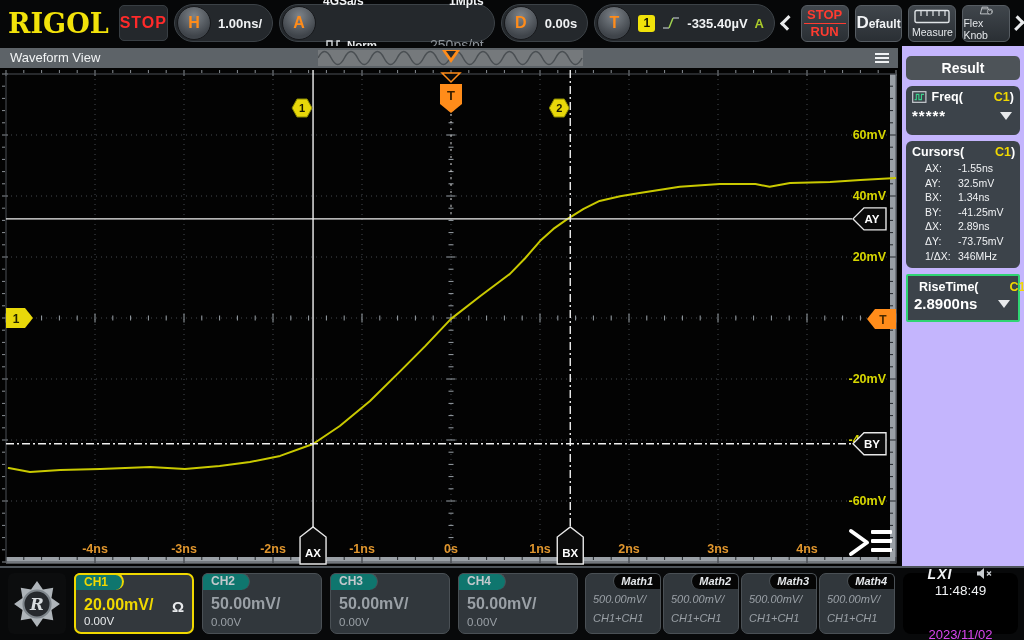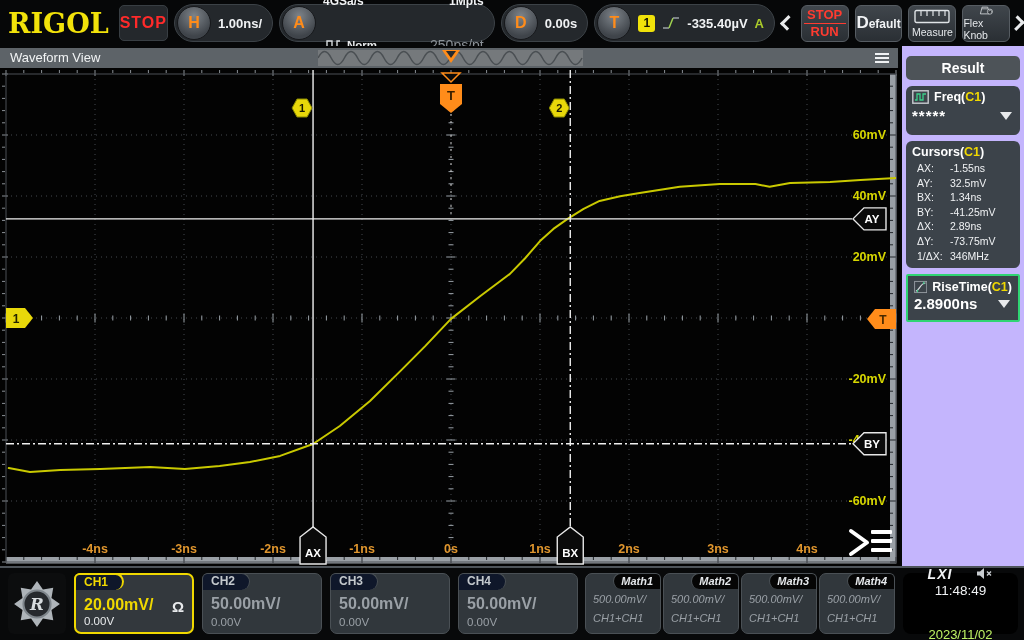--- a/index.html
+++ b/index.html
@@ -58,7 +58,7 @@
         display:flex;align-items:center;justify-content:center;font-size:14px;font-weight:bold;color:#fff;}
   .panel-card{position:absolute;left:4px;width:114px;background:#3c434a;border-radius:6px;}
   .card-tab{display:flex;align-items:center;gap:5px;padding:4px 6px 1px;font-weight:bold;font-size:12.5px;color:#fff;white-space:nowrap;}
-  .chan-y{color:#f0d800;}
+  .chan-y{color:#f0d800;padding-left:31px;}
   .card-valrow{display:flex;align-items:center;justify-content:space-between;padding:2px 8px 0 6px;}
   .card-val{font-size:15px;font-weight:bold;color:#fff;letter-spacing:1px;}
   .dd-arrow{width:0;height:0;border-left:6px solid transparent;border-right:6px solid transparent;border-top:8px solid #e8eaec;}

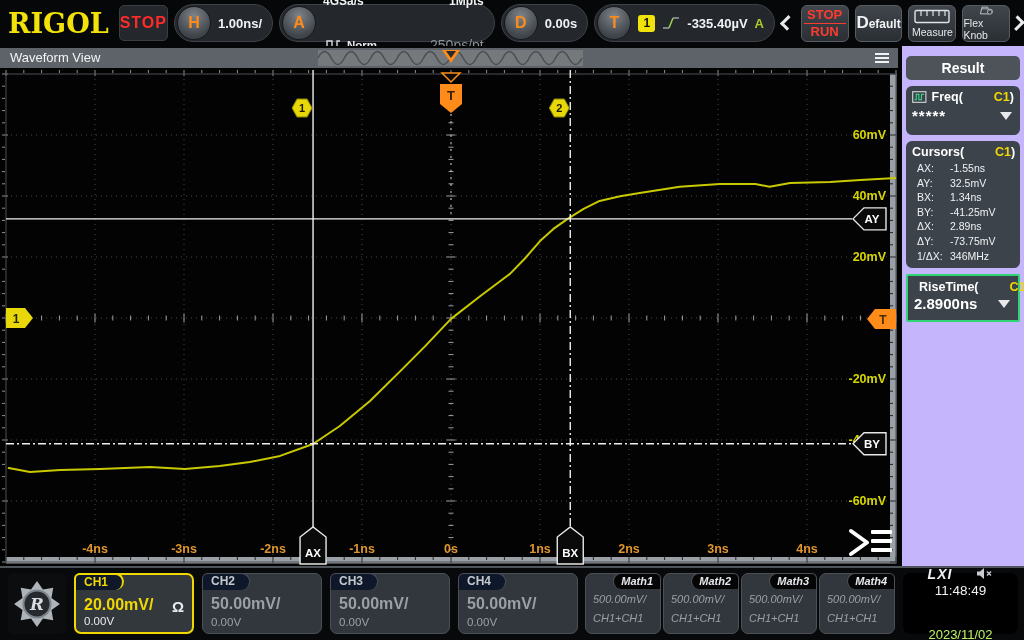--- a/index.html
+++ b/index.html
@@ -62,7 +62,7 @@
   .card-valrow{display:flex;align-items:center;justify-content:space-between;padding:2px 8px 0 6px;}
   .card-val{font-size:15px;font-weight:bold;color:#fff;letter-spacing:1px;}
   .dd-arrow{width:0;height:0;border-left:6px solid transparent;border-right:6px solid transparent;border-top:8px solid #e8eaec;}
-  .cur-rows{padding:1px 4px 3px;}
+  .cur-rows{padding:1px 12px 3px;}
   .cur-row{display:flex;padding:0 0 0 7px;font-size:10.5px;line-height:14.6px;color:#f0f2f4;}
   .cur-row .cl{width:33px;flex:0 0 33px;}
   .freq-card{top:40px;height:49px;}

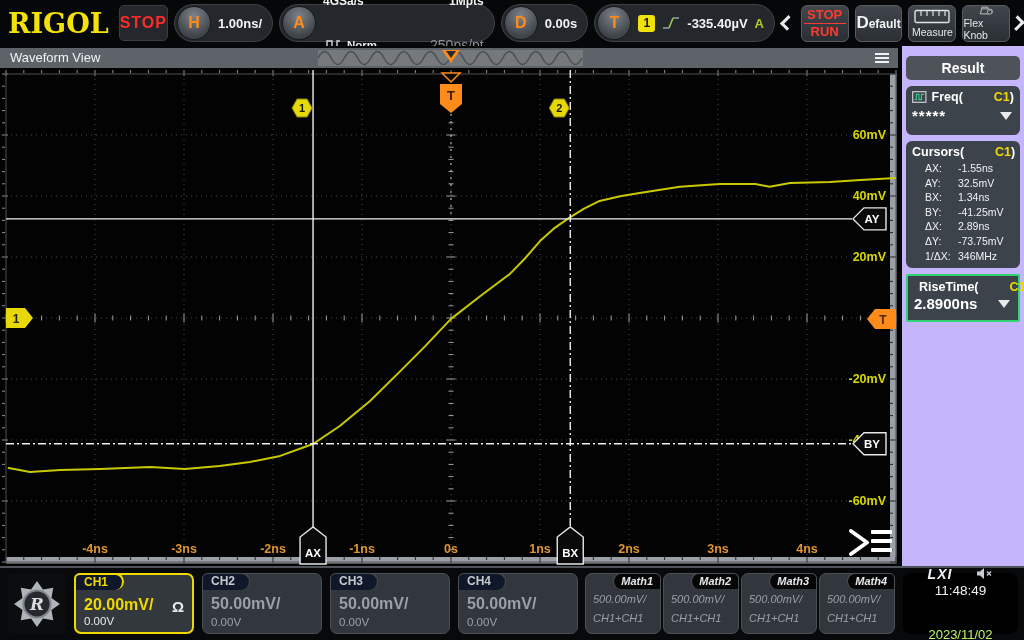--- a/index.html
+++ b/index.html
@@ -77,7 +77,7 @@
         display:flex;align-items:center;justify-content:center;}
   .ch-card{position:absolute;top:5px;width:120px;height:61px;background:#31373c;border:1px solid #4a5055;border-radius:7px;}
   .ch-card.active{border:2px solid #f0d800;background:#33383d;}
-  .ch-tab{position:absolute;top:-1px;left:-1px;height:17px;line-height:15px;padding:0 14px 0 8px;background:#0f172a;
+  .ch-tab{position:absolute;top:-1px;left:-1px;height:17px;line-height:15px;padding:0 14px 0 8px;background:#0f766e;
         font-weight:bold;font-size:12px;color:#c4c9cd;border:1px solid #4a5055;border-bottom:none;border-radius:6px 9px 9px 0;}
   .ch-card.active .ch-tab{color:#f0d800;border:2px solid #f0d800;border-bottom:none;top:-2px;left:-2px;}
   .ch-scale{position:absolute;left:8px;top:21px;font-weight:bold;font-size:16px;color:#9aa0a6;}

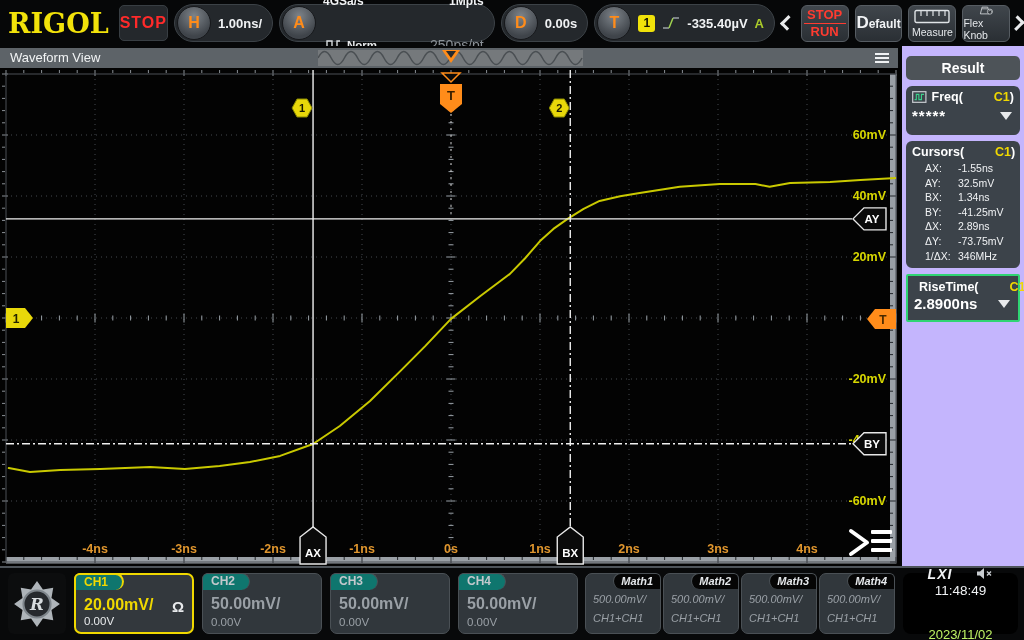--- a/index.html
+++ b/index.html
@@ -101,7 +101,7 @@
   .lxi-row{display:flex;align-items:center;gap:24px;}
   .lxi-logo{font-weight:bold;font-style:italic;font-size:14px;color:#f0f2f4;letter-spacing:1px;}
   .lxi-time{font-size:13.5px;color:#f0f2f4;}
-  .lxi-date{font-size:13px;color:#bef264;margin-top:28px;}
+  .lxi-date{font-size:13px;color:#d946ef;margin-top:28px;}
 </style>
 </head>
 <body>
_ _ _
§ **What to produce**
Return every entry above word for word, leaving pictures out.

§ **The answer**
--- a/index.html
+++ b/index.html
@@ -58,7 +58,7 @@
         display:flex;align-items:center;justify-content:center;font-size:14px;font-weight:bold;color:#fff;}
   .panel-card{position:absolute;left:4px;width:114px;background:#3c434a;border-radius:6px;}
   .card-tab{display:flex;align-items:center;gap:5px;padding:4px 6px 1px;font-weight:bold;font-size:12.5px;color:#fff;white-space:nowrap;}
-  .chan-y{color:#f0d800;}
+  .chan-y{color:#f0d800;padding-left:31px;}
   .card-valrow{display:flex;align-items:center;justify-content:space-between;padding:2px 8px 0 6px;}
   .card-val{font-size:15px;font-weight:bold;color:#fff;letter-spacing:1px;}
   .dd-arrow{width:0;height:0;border-left:6px solid transparent;border-right:6px solid transparent;border-top:8px solid #e8eaec;}

--- a/index.html
+++ b/index.html
@@ -62,7 +62,7 @@
   .card-valrow{display:flex;align-items:center;justify-content:space-between;padding:2px 8px 0 6px;}
   .card-val{font-size:15px;font-weight:bold;color:#fff;letter-spacing:1px;}
   .dd-arrow{width:0;height:0;border-left:6px solid transparent;border-right:6px solid transparent;border-top:8px solid #e8eaec;}
-  .cur-rows{padding:1px 4px 3px;}
+  .cur-rows{padding:1px 12px 3px;}
   .cur-row{display:flex;padding:0 0 0 7px;font-size:10.5px;line-height:14.6px;color:#f0f2f4;}
   .cur-row .cl{width:33px;flex:0 0 33px;}
   .freq-card{top:40px;height:49px;}

--- a/index.html
+++ b/index.html
@@ -77,7 +77,7 @@
         display:flex;align-items:center;justify-content:center;}
   .ch-card{position:absolute;top:5px;width:120px;height:61px;background:#31373c;border:1px solid #4a5055;border-radius:7px;}
   .ch-card.active{border:2px solid #f0d800;background:#33383d;}
-  .ch-tab{position:absolute;top:-1px;left:-1px;height:17px;line-height:15px;padding:0 14px 0 8px;background:#0f172a;
+  .ch-tab{position:absolute;top:-1px;left:-1px;height:17px;line-height:15px;padding:0 14px 0 8px;background:#0f766e;
         font-weight:bold;font-size:12px;color:#c4c9cd;border:1px solid #4a5055;border-bottom:none;border-radius:6px 9px 9px 0;}
   .ch-card.active .ch-tab{color:#f0d800;border:2px solid #f0d800;border-bottom:none;top:-2px;left:-2px;}
   .ch-scale{position:absolute;left:8px;top:21px;font-weight:bold;font-size:16px;color:#9aa0a6;}

--- a/index.html
+++ b/index.html
@@ -101,7 +101,7 @@
   .lxi-row{display:flex;align-items:center;gap:24px;}
   .lxi-logo{font-weight:bold;font-style:italic;font-size:14px;color:#f0f2f4;letter-spacing:1px;}
   .lxi-time{font-size:13.5px;color:#f0f2f4;}
-  .lxi-date{font-size:13px;color:#bef264;margin-top:28px;}
+  .lxi-date{font-size:13px;color:#d946ef;margin-top:28px;}
 </style>
 </head>
 <body>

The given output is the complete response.